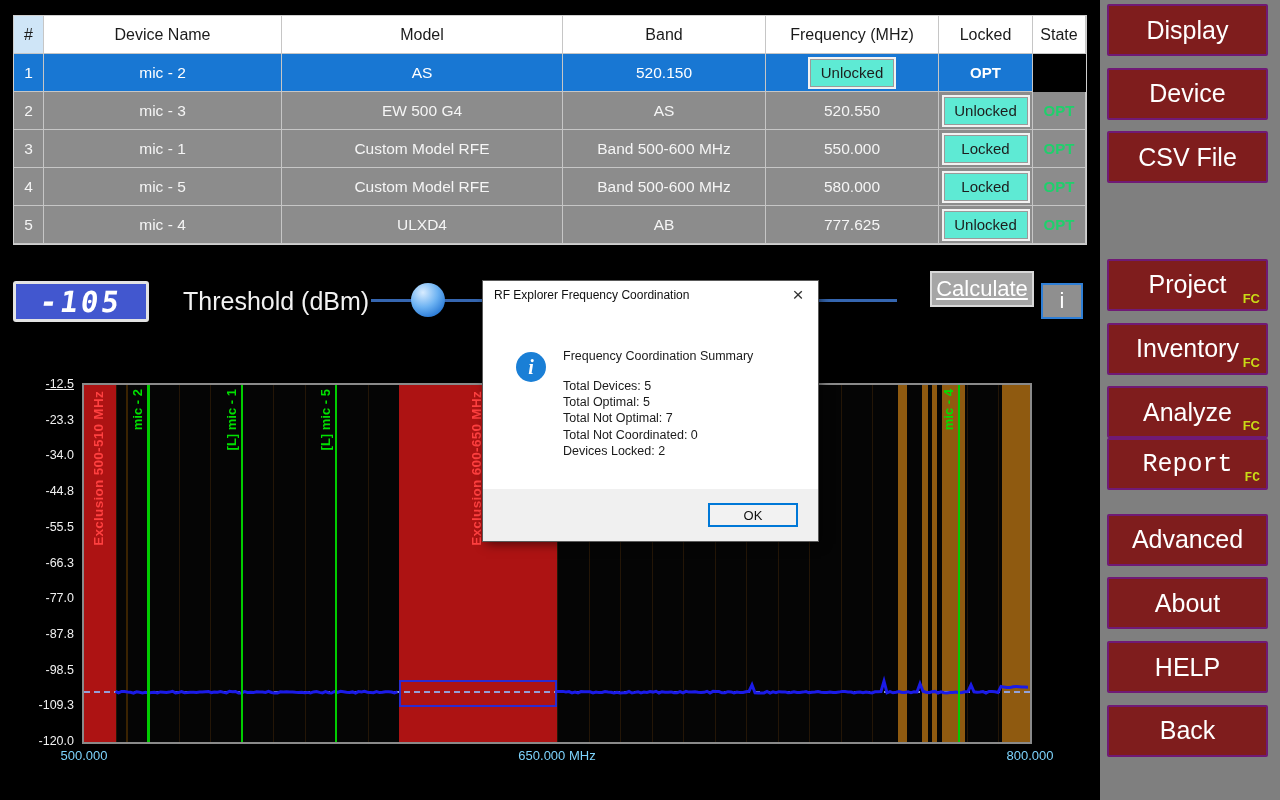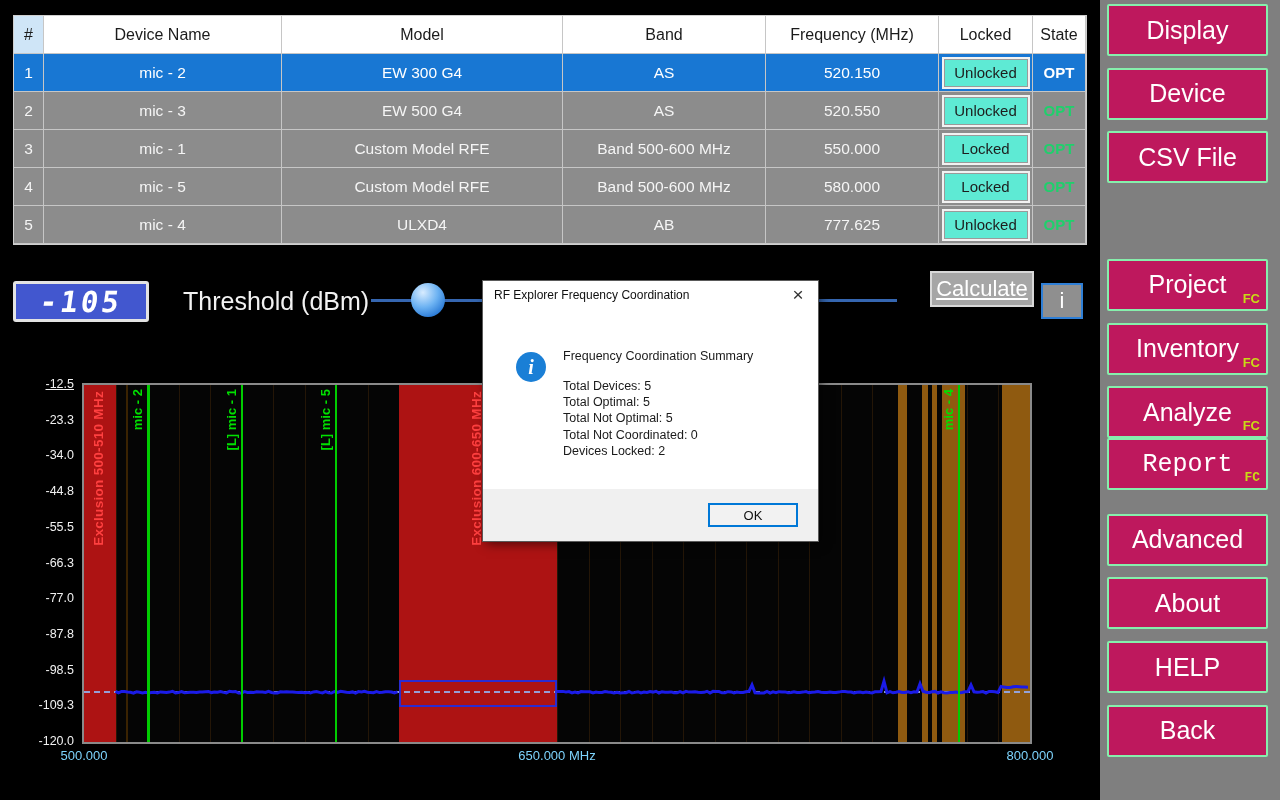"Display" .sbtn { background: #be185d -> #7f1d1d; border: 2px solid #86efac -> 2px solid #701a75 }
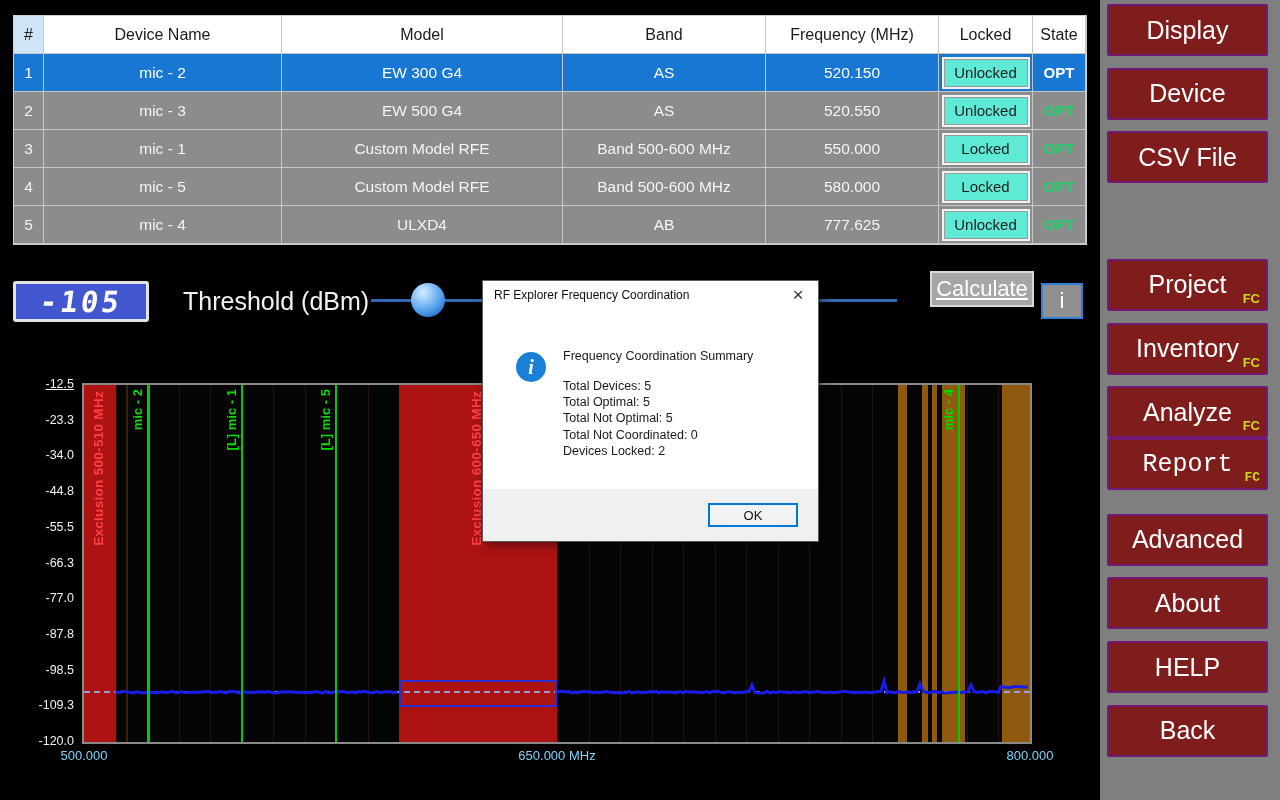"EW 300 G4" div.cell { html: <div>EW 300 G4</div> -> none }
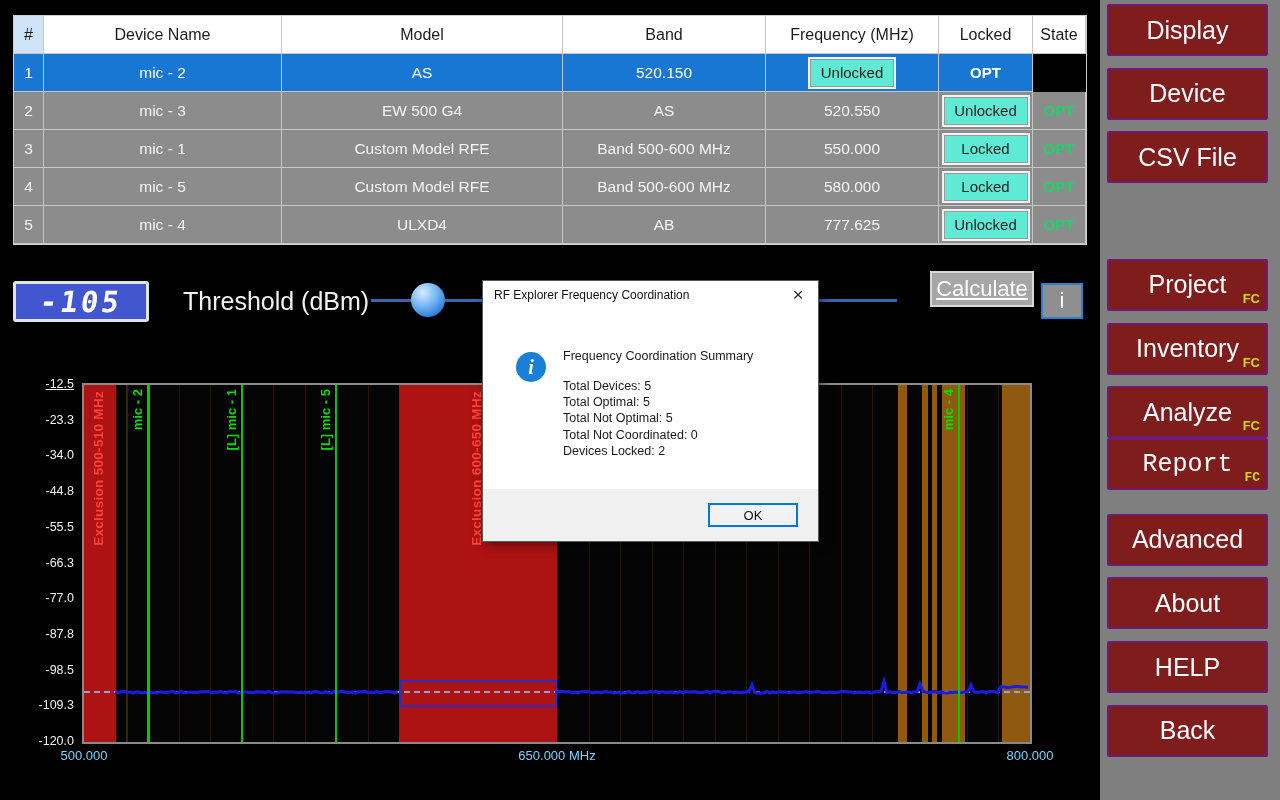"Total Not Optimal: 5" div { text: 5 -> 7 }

........

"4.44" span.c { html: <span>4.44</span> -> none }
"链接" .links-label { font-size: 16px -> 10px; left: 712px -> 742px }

........

**Task statement:** Write out, word for word, the stretch of entries that begins at the line with "background: #be185d ->" and ends at the line with "text: 5 -> 7". Pictures do not belong in it.

**Solution for this problem:**
"Display" .sbtn { background: #be185d -> #7f1d1d; border: 2px solid #86efac -> 2px solid #701a75 }
"EW 300 G4" div.cell { html: <div>EW 300 G4</div> -> none }
"Total Not Optimal: 5" div { text: 5 -> 7 }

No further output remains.